Cheikh Tidiane Sy, ME : Un Juste
Cheikh Tidiane Sy, Ministre d’État
Un Juste
Invocations, incantations et imprécations

“Les hommes d’Etat ont toujours eu leurs confidents. Seuls les grands ont eu le talent de susciter des livres à leur mesure”.
Georges-Marc Benamou : “Le dernier Mitterrand”, Plon, 2005.
Les mythes ont la vie dure : caricaturé une fois avec une toque de léopard mais sans l’abas-cos, Cheikh Tidiane Sy a été définitivement perçu comme un homo dominici du dictateur zaïrois. Sa rencontre avec Me Abdoulaye Wade se situerait à Kinshasa au début des années 90 lorsque, Ministre d’Etat dans le gouvernement du président Abdou Diouf, le pape du Sopi jouait les intermédiaires entre le dirigeant zaïrois en difficulté et son opposition, avec l’intercession de Mgr Musengwo.
Cette mauvaise perception se maintiendra avec une collaboration souvent heurtée avec Me Wade devenu président : dans les deux seuls ministères qu’il a occupés (l’Intérieur et la Justice), l’intolérance sociale qui a saisi les Sénégalais avec la parenthèse Karim Wade les a emmené à maudire pis que pendre tout collaborateur du président Wade. Mieux : le président en fera lui-même son souffre-douleur, le faisant sauter comme un fusible à l’occasion, pour contenir toute vague de holà, comme en 2009, après les douloureuses élections locales de cette année-là.

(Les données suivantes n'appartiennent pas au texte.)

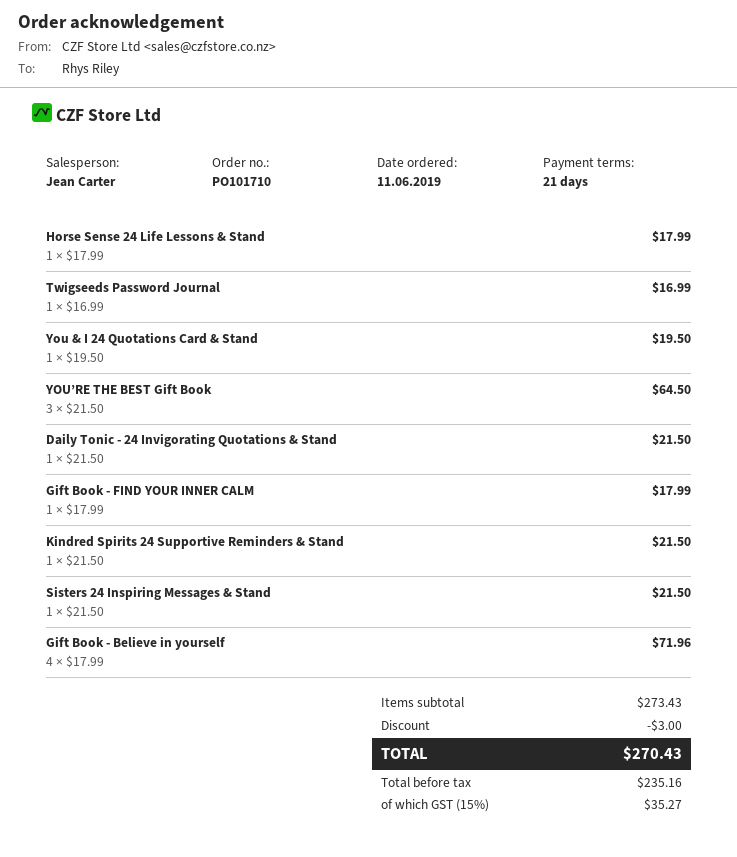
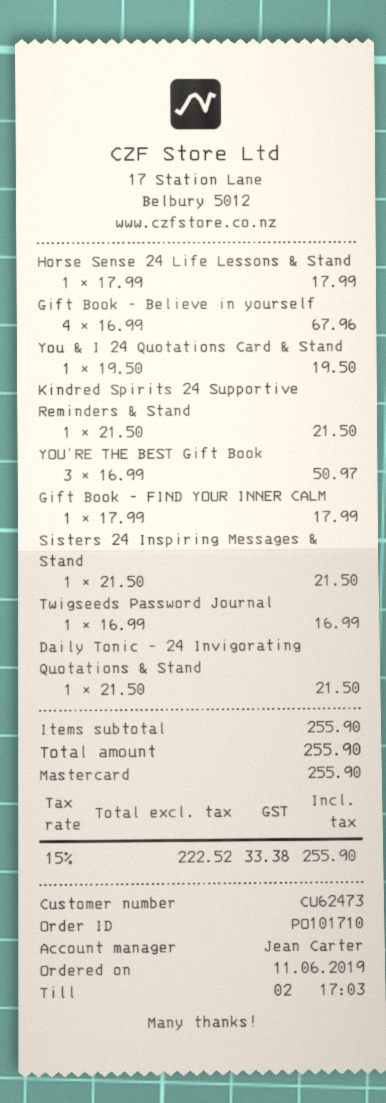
YOU’RE THE BEST Gift Book: 3 x 21.50 = 64.50 -> 3 x 16.99 = 50.97
Gift Book - Believe in yourself: 4 x 17.99 = 71.96 -> 4 x 16.99 = 67.96
subtotal: 273.43 -> 255.90
discount: 3.00 -> none
net: 235.16 -> 222.52
tax: 15% = 35.27 -> 15% = 33.38
total: 270.43 -> 255.90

Ajoutez-y un puritanisme religieux et un pragmatisme qui met dans le même tiroir le chapelet et les imprécations, on comprendra les incessantes allées et venues du Ministre d’Etat, sur un coup de sang ou pour mettre le président à l’aise, et un franc-parler qui dérange jusque dans les populations ordinaires.
Plusieurs fois, en effet, M. Cheikh Tidiane Sy a choisi librement, dignement, de quitter le banquet de l’ingratitude où il estimait ne plus avoir sa place ; trahi et meurtri à tous les niveaux par ceux-là mêmes à qui il avait été plus qu’utile en temps et lieu, il a plusieurs fois choisi une forme qui l’honore, lui authentique Sy, recherché, vénéré et respecté du Boundou du XVIème siècle à Tivaouane la sainte, la religieuse. Sa foi religieuse l’entraîne souvent autour du suaire, dans une attitude de soumission mais aussi d’érudition et d’élévation spirituelle qui renvoie au stoïcisme de Montaigne.
Cheikh Tidiane Sy sait choisir la forme, le moment, le lieu pour être son propre partisan d’un départ définitif, volontaire, et non un limogeage après un remaniement consécutif à “un retour de façade”.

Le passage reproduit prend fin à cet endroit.